Lassitude before Words

Joe Scanlan, 1988

British artist Avis Newman’s giant unstretched canvases—some as large as nine by fourteen feet—are a speculative record of subconscious, fragmented desires as her consciousness sees and recalls them. These recollections are transcribed through the artist’s hand onto paper and canvas as heavy lines, ambient tonal fields, and rough scratchings. Amidst these elements, drawings of female forms can be partially seen. These figures—as well as lizards, horses, arrows, and hieroglyphics—can be discovered or lost depending on viewer’s distance and perspective.

Newman shares an affinity with the Greek myth Orpheus and Eurydice through the muses. Their influence in the form of creative desire inspires the constant pursuit of an elusive object. The Object for Orpheus is Eurydice; for Newman it is her subconsciousness, her daily life retained and transformed as in dreams. Through drawing, Newman expresses her desire to “look back”, to see and discover the object of her desire. Her subconscious thus parallels the role of Eurydice in that it symbolizes the object of her (Orpheus’s) gaze. The difference being that Orpheus was a man gazing back at a woman; Newman is a woman gazing into herself. This results in her subconscious being marked out on canvas, a physical evidence of an inner self. Thus these drawing symbolize Newman’s search for an “other” identity within herself, her conscious desire looking within her subconsciousness. But as in the myth, Newman loses her desire by looking for it, and hence loses her identity in the process. Newman’s drawings manifest the conflicting sensations of desire, dread and loss which characterizes this tragic Greek myth.

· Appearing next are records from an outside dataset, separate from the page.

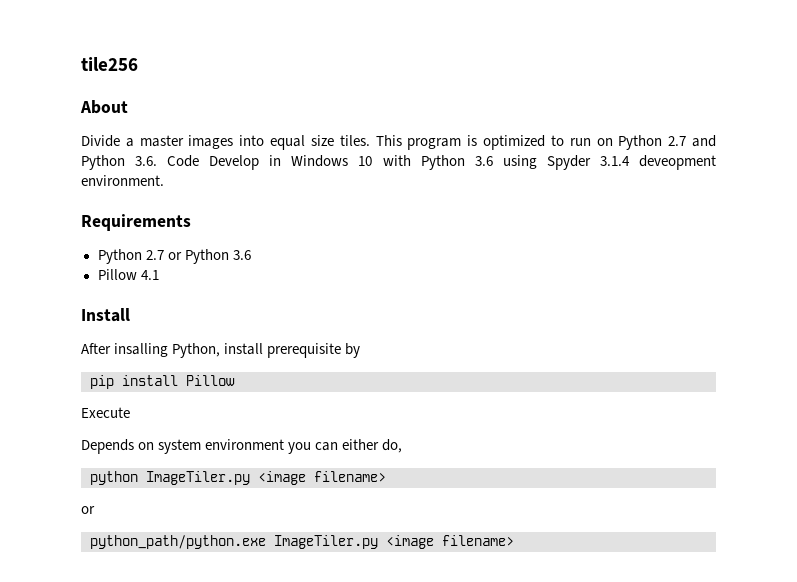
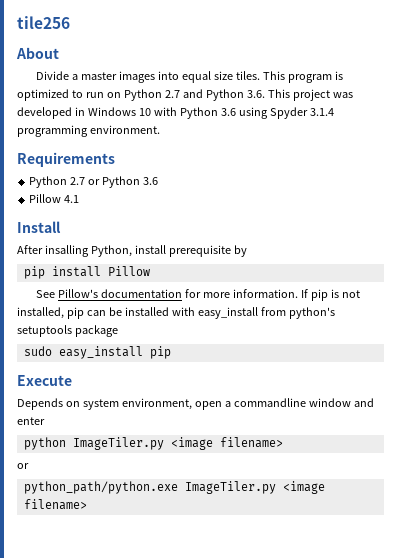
- This program is optimized to run on Python 2.7 and Python 3.6. Code Develop in Windows 10 with Python 3.6 using Spyder 3.1.4 deveopment environment.
+ This program is optimized to run on Python 2.7 and Python 3.6. This project was developed in Windows 10 with Python 3.6 using Spyder 3.1.4 programming environment.
+ See Pillow's documentation for more information. If pip is not installed, pip can be installed with easy_install from python's setuptools package
+ sudo easy_install pip
  Execute
- Depends on system environment you can either do,
+ Depends on system environment, open a commandline window and enter

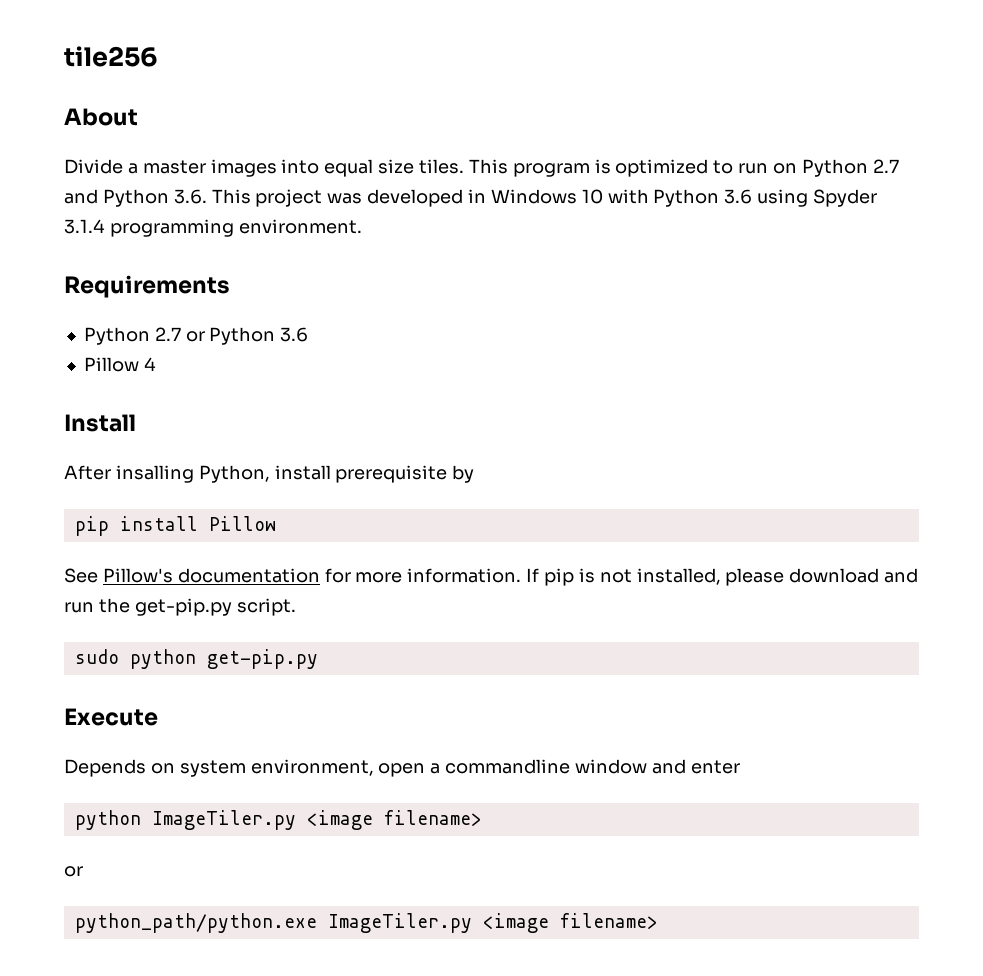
- Pillow 4.1
+ Pillow 4
- If pip is not installed, pip can be installed with easy_install from python's setuptools package
+ If pip is not installed, please download and run the get-pip.py script.
- sudo easy_install pip
+ sudo python get-pip.py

These drawings are also evidence of Newman’s interest and effort in making the subconscious physical and tangible. Newman knows through Freud that this is not possible except through association. Thus Newman heightens our awareness of the conscious process of association by varying her use of images and symbols. When scanning these canvases both up close and from a distance we pause alternatively on marks or groups of marks which trigger recognition: a crouched figure, a lizard, genitals. Other findings may occur which are more personal and unique, all of which involve us in the interaction and completion of the drawings. As it is never possible to see an “entire’ drawing at any one instance, their elusive “wholeness” can only come to us through time, and through our recognition and memory of what we are seeing, and have seen.